My question is how much lift would there be on the disk with a normal thermal? I would like to know what to expect in PSI or grams per square foot etc. I’m trying to set the sensitivity of a analog readout
Please help me if you can
Hi Jack, interesting.
That low to the ground I think thermals would have a distinct horizontal component, maybe more than a vertical component. Thermals “pull” air in from the sides as they release upward. If you watch the grass as a thermal releases it “swirls” most of the time.
So maybe measuring changes in wind direction and strength on a hot , relatively calm day would give you more of a clue than trying to measure “lift” on your disc?
When searching for thermals low on a paraglider one of the best indications of a nearby thermal is rapid changes in ground speed. If your speed accelerates and your sink rate decreases while your wing pitches slightly forward you’re often flying toward a thermal.
If your speed decreases and your sink rate decreases but your wing still pitches forward a bit then you’re flying away from a thermal. If your speed decreases but your real sink rate (not a pendulum swing that your vario measures) remains constant or increases then you’ve just hit a “gust” front on or are in some mechanical turbulence off a ridge or other feature. Novices often try to turn in increased windwind without a thermal component, confusing the decrease in speed and their wing falling back behind them (instead of pressuring and pitching slightly forward or at least not falling back dramatically) with a thermal…

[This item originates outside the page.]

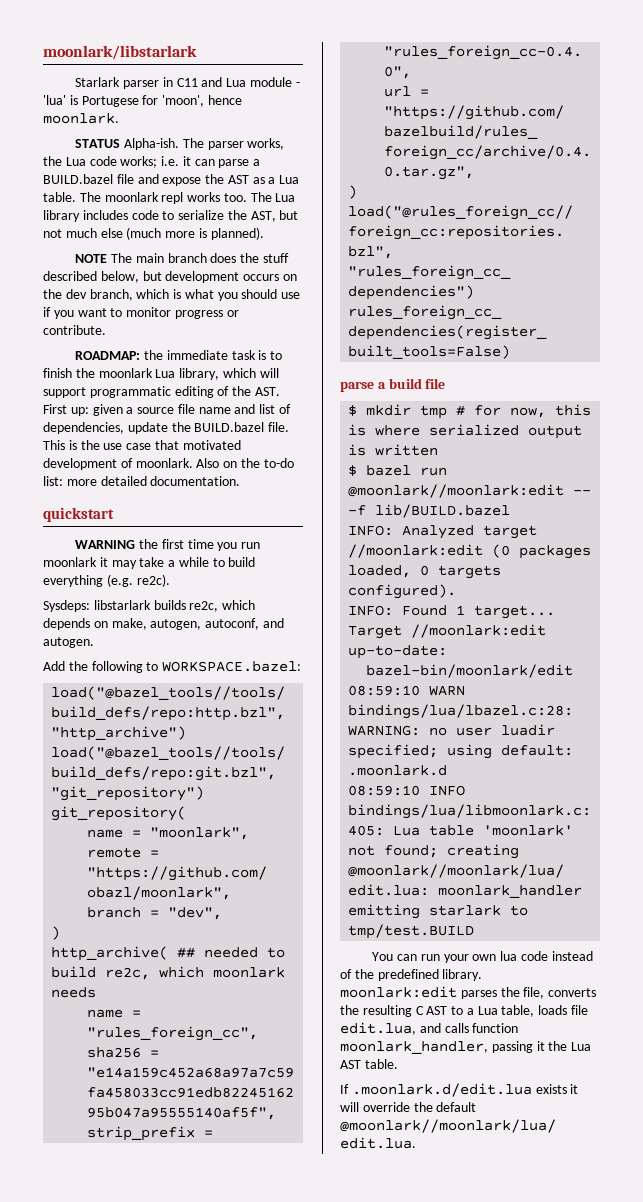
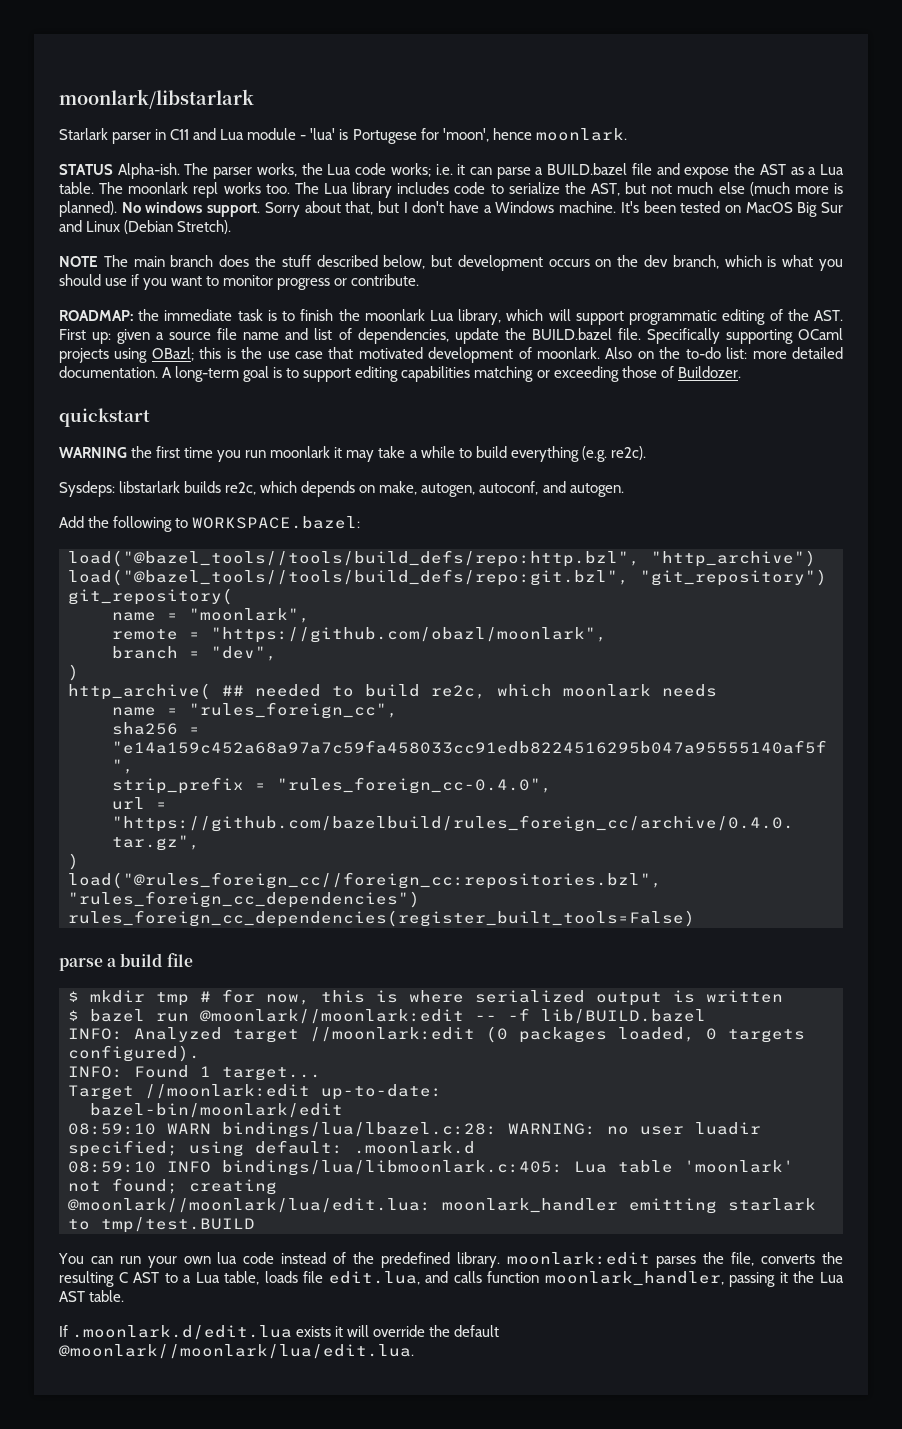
+ No windows support. Sorry about that, but I don't have a Windows machine. It's been tested on MacOS Big Sur and Linux (Debian Stretch).
- This is the use case that motivated development of moonlark.
+ Specifically supporting OCaml projects using OBazl; this is the use case that motivated development of moonlark.
+ A long-term goal is to support editing capabilities matching or exceeding those of Buildozer.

If I were you I would put up a bunch of poles with wind streamers as far you can reasonably can. You can watch the thermals coming as the wind streamers start flapping in sequence. If you watch two flags on the opposite sides of a big field they often will point toward each other when a thermal is releasing out of the field. Airports have this happen a lot on light wind days–the wind socks at either end of the runway will be pointing toward the middle of the runway as that is where the thermal is releasing. That can be frustrating for towing hang gliders and paragliders into the air too.
The simplest “analog” readout would be one pole with some streamers on it. Watch them change direction, get your model into the air.
Curious what you find, please let me know!